Bilirkişiler, soruşturma dosyasında yer alan bilirkişi raporu, tanık ifadeleri ve ön raporları inceleyerek Ezgi Apartmanı’nın yıkımıyla ilgili rapor hazırladı. Fotoğraf ve videoların da incelendiği 10 sayfalık İMO bilirkişi raporu, 3 Temmuz’da tamamlandı.
İnşaat mühendisleri odası Ankara Şubesi Yönetim Kurulu Başkanı Bülent Tatlı düzenlediği ve Göksu’nun da katıldığı basın toplantısında bilirkişi raporunun sonuçlarını açıkladı. Tatlı açıkladığı raporda; Ezgi Apartmanı’nın imar barışından faydalandığı dönemde dahi gerekli mühendislik incelemesine tabi tutulmadığını, binanın taşıyıcı sistemine birçok noktada müdahalede bulunulduğu, taşıyıcı sisteme müdahaleler apartman yönetimi tarafından, ilgili mercilere şikâyet edilse de dikkate alınmadığını söyledi.
Tatlı, yapıların değişik ihtiyaçlara göre revize edilebileceği belirterek, şu önemli detaylara dikkati çekti: ‘Ancak bu konuda özen gösterilmesi gereken, revizyonların bir mühendislik hizmeti olarak algılanması gerekliliği. Ezgi Apartmanı özelinde, altındaki işletmenin (pastane) ihtiyaçlarına göre bir revizyon yapılması gerekiyorsa Deprem Yönetmeliğine uygun olarak, performans analiziyle birlikte yapılmalıydı. Revizyonların yapının davranışını nasıl etkileyeceği gözlenecek ve gerekliyse güçlendirme seçenekleriyle birlikte bu revizyonlar yapılabilecekti.
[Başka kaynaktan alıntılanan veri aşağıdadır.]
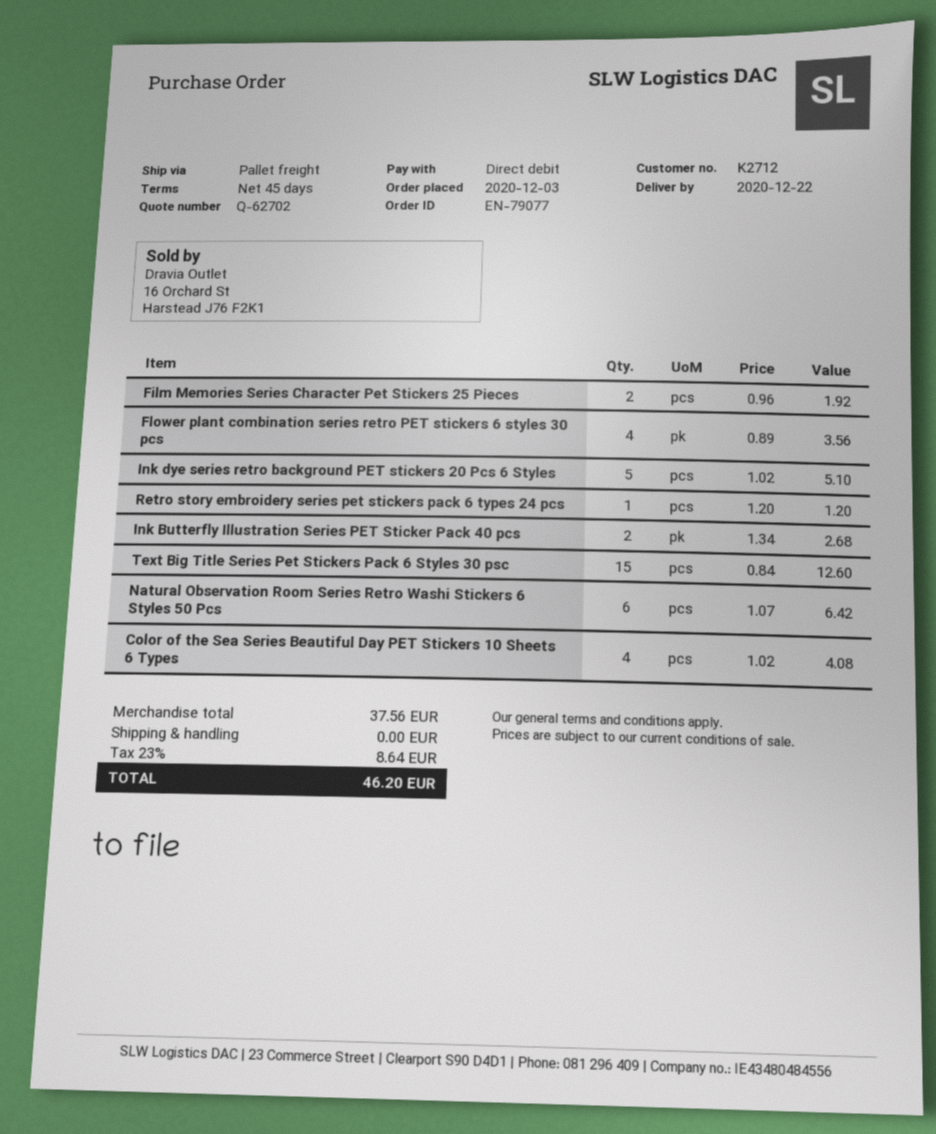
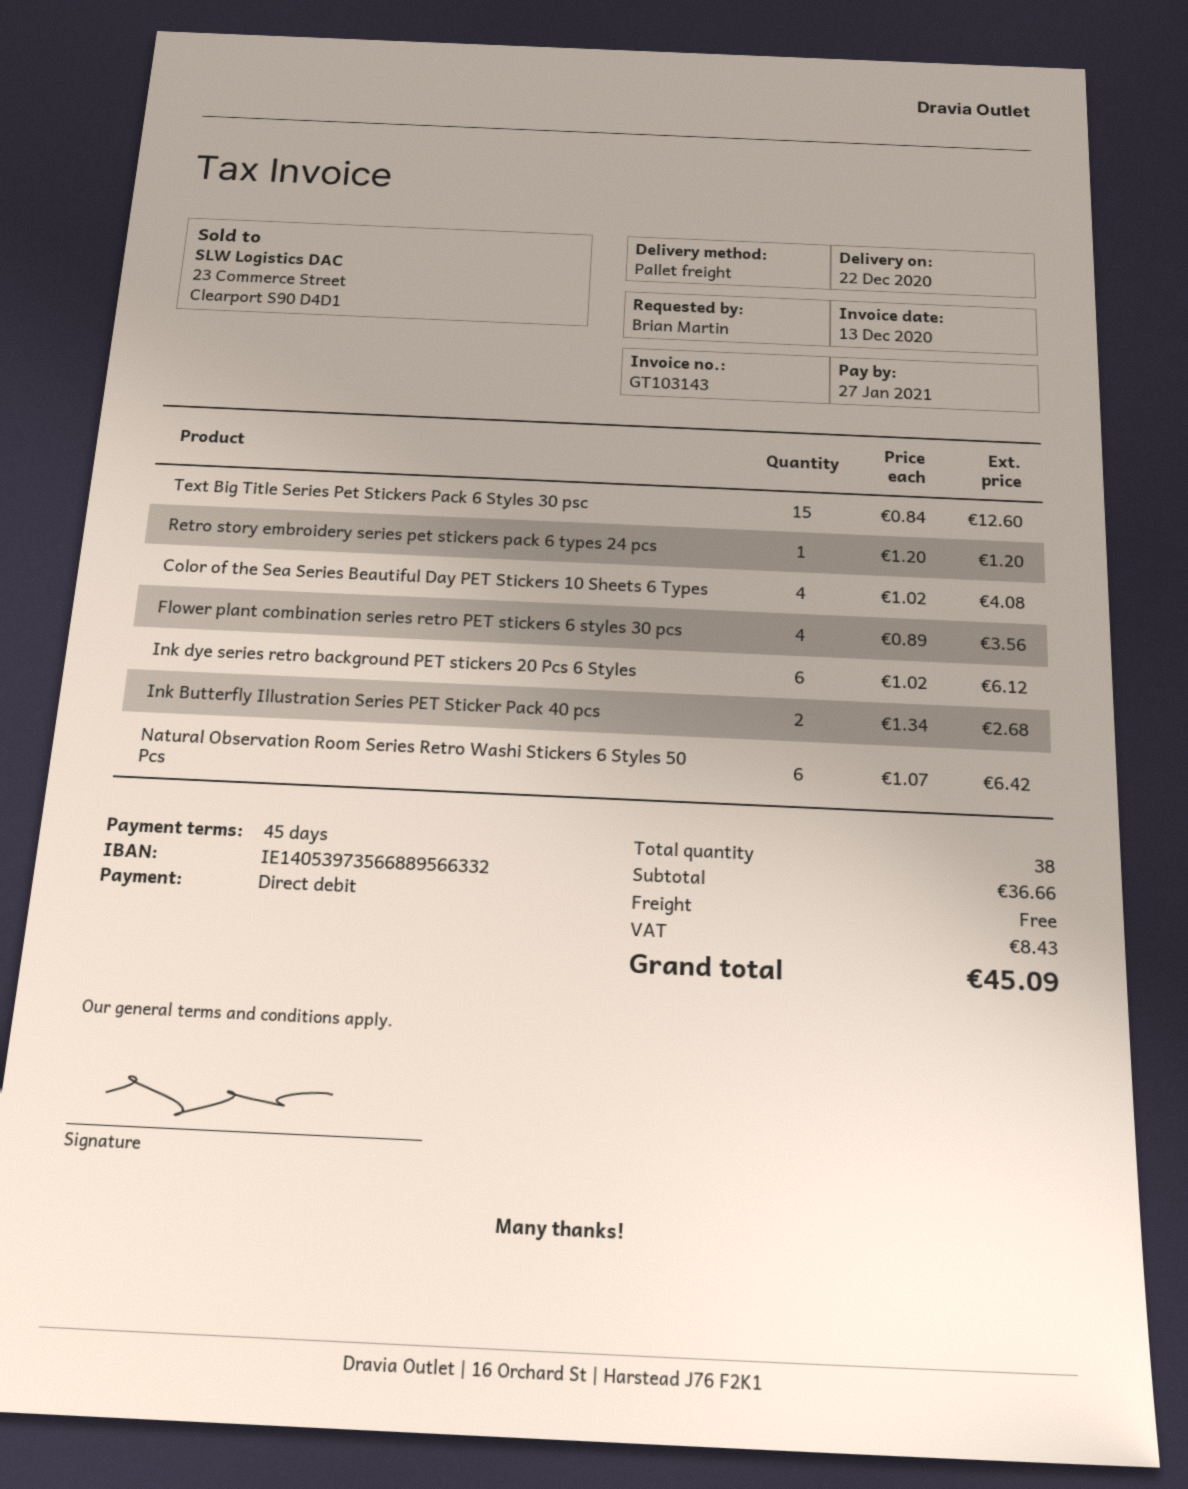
Film Memories Series Character Pet Stickers 25 Pieces: 2 x 0.96 = 1.92 -> none
Ink dye series retro background PET stickers 20 Pcs 6 Styles: 5 x 1.02 = 5.10 -> 6 x 1.02 = 6.12
subtotal: 37.56 -> 36.66
tax: 8.64 -> 8.43
total: 46.20 -> 45.09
Ancak dava dosyasından gördüğümüz üzere zamanında yapılmayan performans analizleri binanın yıkımının gerçekleşmesinin ardından yapıldı. Yönetmelik gerekliliğini sağlamaktan oldukça uzak numuneler ve kabullerle yapılan bu analizin bilimsel olarak da herhangi bir karşılığı bulunmuyor.”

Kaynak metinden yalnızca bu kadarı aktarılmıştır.